■ Exercise ■
Return the entire listing exactly, leaving nothing out.

■ Data records ■

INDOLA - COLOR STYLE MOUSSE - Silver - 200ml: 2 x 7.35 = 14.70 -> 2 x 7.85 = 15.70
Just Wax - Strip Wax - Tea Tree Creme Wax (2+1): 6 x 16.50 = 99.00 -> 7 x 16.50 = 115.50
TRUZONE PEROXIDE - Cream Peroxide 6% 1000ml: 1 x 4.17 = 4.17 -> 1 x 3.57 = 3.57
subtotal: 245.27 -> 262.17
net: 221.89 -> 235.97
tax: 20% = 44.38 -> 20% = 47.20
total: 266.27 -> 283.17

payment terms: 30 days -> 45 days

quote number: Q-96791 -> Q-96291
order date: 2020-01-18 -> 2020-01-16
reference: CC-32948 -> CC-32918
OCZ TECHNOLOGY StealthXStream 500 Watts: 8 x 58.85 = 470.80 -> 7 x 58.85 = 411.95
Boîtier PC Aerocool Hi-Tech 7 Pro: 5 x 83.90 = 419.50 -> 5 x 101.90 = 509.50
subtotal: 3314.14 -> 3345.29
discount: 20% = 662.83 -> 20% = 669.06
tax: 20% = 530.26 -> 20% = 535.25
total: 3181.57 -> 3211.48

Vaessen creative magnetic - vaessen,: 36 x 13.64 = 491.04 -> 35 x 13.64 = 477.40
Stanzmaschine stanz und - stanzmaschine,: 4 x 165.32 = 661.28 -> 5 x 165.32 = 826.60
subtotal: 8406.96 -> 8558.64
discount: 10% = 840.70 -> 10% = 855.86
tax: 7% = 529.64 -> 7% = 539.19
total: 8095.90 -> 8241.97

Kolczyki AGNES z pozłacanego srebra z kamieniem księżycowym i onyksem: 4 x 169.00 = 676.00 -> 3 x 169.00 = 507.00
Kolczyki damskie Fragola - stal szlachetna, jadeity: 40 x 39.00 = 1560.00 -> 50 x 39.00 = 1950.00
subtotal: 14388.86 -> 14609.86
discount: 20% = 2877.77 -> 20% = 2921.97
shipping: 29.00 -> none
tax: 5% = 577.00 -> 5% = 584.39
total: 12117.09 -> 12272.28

■ Response to the task ■
INDOLA - COLOR STYLE MOUSSE - Silver - 200ml: 2 x 7.35 = 14.70 -> 2 x 7.85 = 15.70
Just Wax - Strip Wax - Tea Tree Creme Wax (2+1): 6 x 16.50 = 99.00 -> 7 x 16.50 = 115.50
TRUZONE PEROXIDE - Cream Peroxide 6% 1000ml: 1 x 4.17 = 4.17 -> 1 x 3.57 = 3.57
subtotal: 245.27 -> 262.17
net: 221.89 -> 235.97
tax: 20% = 44.38 -> 20% = 47.20
total: 266.27 -> 283.17

payment terms: 30 days -> 45 days

quote number: Q-96791 -> Q-96291
order date: 2020-01-18 -> 2020-01-16
reference: CC-32948 -> CC-32918
OCZ TECHNOLOGY StealthXStream 500 Watts: 8 x 58.85 = 470.80 -> 7 x 58.85 = 411.95
Boîtier PC Aerocool Hi-Tech 7 Pro: 5 x 83.90 = 419.50 -> 5 x 101.90 = 509.50
subtotal: 3314.14 -> 3345.29
discount: 20% = 662.83 -> 20% = 669.06
tax: 20% = 530.26 -> 20% = 535.25
total: 3181.57 -> 3211.48

Vaessen creative magnetic - vaessen,: 36 x 13.64 = 491.04 -> 35 x 13.64 = 477.40
Stanzmaschine stanz und - stanzmaschine,: 4 x 165.32 = 661.28 -> 5 x 165.32 = 826.60
subtotal: 8406.96 -> 8558.64
discount: 10% = 840.70 -> 10% = 855.86
tax: 7% = 529.64 -> 7% = 539.19
total: 8095.90 -> 8241.97

Kolczyki AGNES z pozłacanego srebra z kamieniem księżycowym i onyksem: 4 x 169.00 = 676.00 -> 3 x 169.00 = 507.00
Kolczyki damskie Fragola - stal szlachetna, jadeity: 40 x 39.00 = 1560.00 -> 50 x 39.00 = 1950.00
subtotal: 14388.86 -> 14609.86
discount: 20% = 2877.77 -> 20% = 2921.97
shipping: 29.00 -> none
tax: 5% = 577.00 -> 5% = 584.39
total: 12117.09 -> 12272.28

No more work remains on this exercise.